Instructions for the task: Transcribe the records in their entirety, exactly as given.

Task inputs:
--------------------
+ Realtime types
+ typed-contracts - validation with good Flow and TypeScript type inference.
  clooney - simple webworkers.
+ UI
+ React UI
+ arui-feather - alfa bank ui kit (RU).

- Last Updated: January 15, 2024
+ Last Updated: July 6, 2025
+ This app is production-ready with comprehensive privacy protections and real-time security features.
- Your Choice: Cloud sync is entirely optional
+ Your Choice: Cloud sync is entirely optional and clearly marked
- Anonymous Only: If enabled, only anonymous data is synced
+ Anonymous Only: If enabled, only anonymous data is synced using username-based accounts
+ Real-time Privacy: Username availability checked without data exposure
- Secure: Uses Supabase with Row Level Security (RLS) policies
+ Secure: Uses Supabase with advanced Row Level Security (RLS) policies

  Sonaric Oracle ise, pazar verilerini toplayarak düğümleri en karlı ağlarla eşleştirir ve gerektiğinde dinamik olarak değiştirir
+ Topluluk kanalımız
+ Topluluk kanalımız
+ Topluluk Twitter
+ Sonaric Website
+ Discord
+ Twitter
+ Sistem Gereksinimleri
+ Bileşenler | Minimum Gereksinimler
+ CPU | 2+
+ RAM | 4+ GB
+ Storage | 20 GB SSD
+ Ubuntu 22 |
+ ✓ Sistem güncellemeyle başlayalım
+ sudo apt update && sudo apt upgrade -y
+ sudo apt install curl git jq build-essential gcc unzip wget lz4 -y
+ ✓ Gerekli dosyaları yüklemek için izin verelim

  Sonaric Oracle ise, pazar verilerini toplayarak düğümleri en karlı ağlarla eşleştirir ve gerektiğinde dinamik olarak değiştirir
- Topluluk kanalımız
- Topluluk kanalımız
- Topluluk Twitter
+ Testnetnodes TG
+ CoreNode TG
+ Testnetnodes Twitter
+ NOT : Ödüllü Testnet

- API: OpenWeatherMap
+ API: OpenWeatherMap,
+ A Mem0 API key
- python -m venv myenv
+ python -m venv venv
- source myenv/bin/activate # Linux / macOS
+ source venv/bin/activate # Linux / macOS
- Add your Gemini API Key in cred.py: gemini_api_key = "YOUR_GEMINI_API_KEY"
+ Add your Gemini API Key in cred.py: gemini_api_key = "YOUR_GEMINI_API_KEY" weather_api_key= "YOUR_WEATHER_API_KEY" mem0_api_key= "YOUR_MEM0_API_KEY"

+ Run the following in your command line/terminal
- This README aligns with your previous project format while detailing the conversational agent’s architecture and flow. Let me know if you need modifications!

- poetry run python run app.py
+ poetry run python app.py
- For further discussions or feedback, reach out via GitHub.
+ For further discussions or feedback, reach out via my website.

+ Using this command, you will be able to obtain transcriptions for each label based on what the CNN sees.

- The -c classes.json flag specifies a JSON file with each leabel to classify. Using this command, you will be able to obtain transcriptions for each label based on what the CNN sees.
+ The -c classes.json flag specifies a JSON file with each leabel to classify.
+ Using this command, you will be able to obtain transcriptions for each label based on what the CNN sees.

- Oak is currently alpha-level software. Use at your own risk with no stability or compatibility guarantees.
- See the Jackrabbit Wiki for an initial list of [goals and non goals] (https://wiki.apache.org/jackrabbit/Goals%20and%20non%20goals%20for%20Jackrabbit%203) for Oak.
--------------------
Solution below:
+ Realtime types
+ typed-contracts - validation with good Flow and TypeScript type inference.
  clooney - simple webworkers.
+ UI
+ React UI
+ arui-feather - alfa bank ui kit (RU).

- Last Updated: January 15, 2024
+ Last Updated: July 6, 2025
+ This app is production-ready with comprehensive privacy protections and real-time security features.
- Your Choice: Cloud sync is entirely optional
+ Your Choice: Cloud sync is entirely optional and clearly marked
- Anonymous Only: If enabled, only anonymous data is synced
+ Anonymous Only: If enabled, only anonymous data is synced using username-based accounts
+ Real-time Privacy: Username availability checked without data exposure
- Secure: Uses Supabase with Row Level Security (RLS) policies
+ Secure: Uses Supabase with advanced Row Level Security (RLS) policies

  Sonaric Oracle ise, pazar verilerini toplayarak düğümleri en karlı ağlarla eşleştirir ve gerektiğinde dinamik olarak değiştirir
+ Topluluk kanalımız
+ Topluluk kanalımız
+ Topluluk Twitter
+ Sonaric Website
+ Discord
+ Twitter
+ Sistem Gereksinimleri
+ Bileşenler | Minimum Gereksinimler
+ CPU | 2+
+ RAM | 4+ GB
+ Storage | 20 GB SSD
+ Ubuntu 22 |
+ ✓ Sistem güncellemeyle başlayalım
+ sudo apt update && sudo apt upgrade -y
+ sudo apt install curl git jq build-essential gcc unzip wget lz4 -y
+ ✓ Gerekli dosyaları yüklemek için izin verelim

  Sonaric Oracle ise, pazar verilerini toplayarak düğümleri en karlı ağlarla eşleştirir ve gerektiğinde dinamik olarak değiştirir
- Topluluk kanalımız
- Topluluk kanalımız
- Topluluk Twitter
+ Testnetnodes TG
+ CoreNode TG
+ Testnetnodes Twitter
+ NOT : Ödüllü Testnet

- API: OpenWeatherMap
+ API: OpenWeatherMap,
+ A Mem0 API key
- python -m venv myenv
+ python -m venv venv
- source myenv/bin/activate # Linux / macOS
+ source venv/bin/activate # Linux / macOS
- Add your Gemini API Key in cred.py: gemini_api_key = "YOUR_GEMINI_API_KEY"
+ Add your Gemini API Key in cred.py: gemini_api_key = "YOUR_GEMINI_API_KEY" weather_api_key= "YOUR_WEATHER_API_KEY" mem0_api_key= "YOUR_MEM0_API_KEY"

+ Run the following in your command line/terminal
- This README aligns with your previous project format while detailing the conversational agent’s architecture and flow. Let me know if you need modifications!

- poetry run python run app.py
+ poetry run python app.py
- For further discussions or feedback, reach out via GitHub.
+ For further discussions or feedback, reach out via my website.

+ Using this command, you will be able to obtain transcriptions for each label based on what the CNN sees.

- The -c classes.json flag specifies a JSON file with each leabel to classify. Using this command, you will be able to obtain transcriptions for each label based on what the CNN sees.
+ The -c classes.json flag specifies a JSON file with each leabel to classify.
+ Using this command, you will be able to obtain transcriptions for each label based on what the CNN sees.

- Oak is currently alpha-level software. Use at your own risk with no stability or compatibility guarantees.
- See the Jackrabbit Wiki for an initial list of [goals and non goals] (https://wiki.apache.org/jackrabbit/Goals%20and%20non%20goals%20for%20Jackrabbit%203) for Oak.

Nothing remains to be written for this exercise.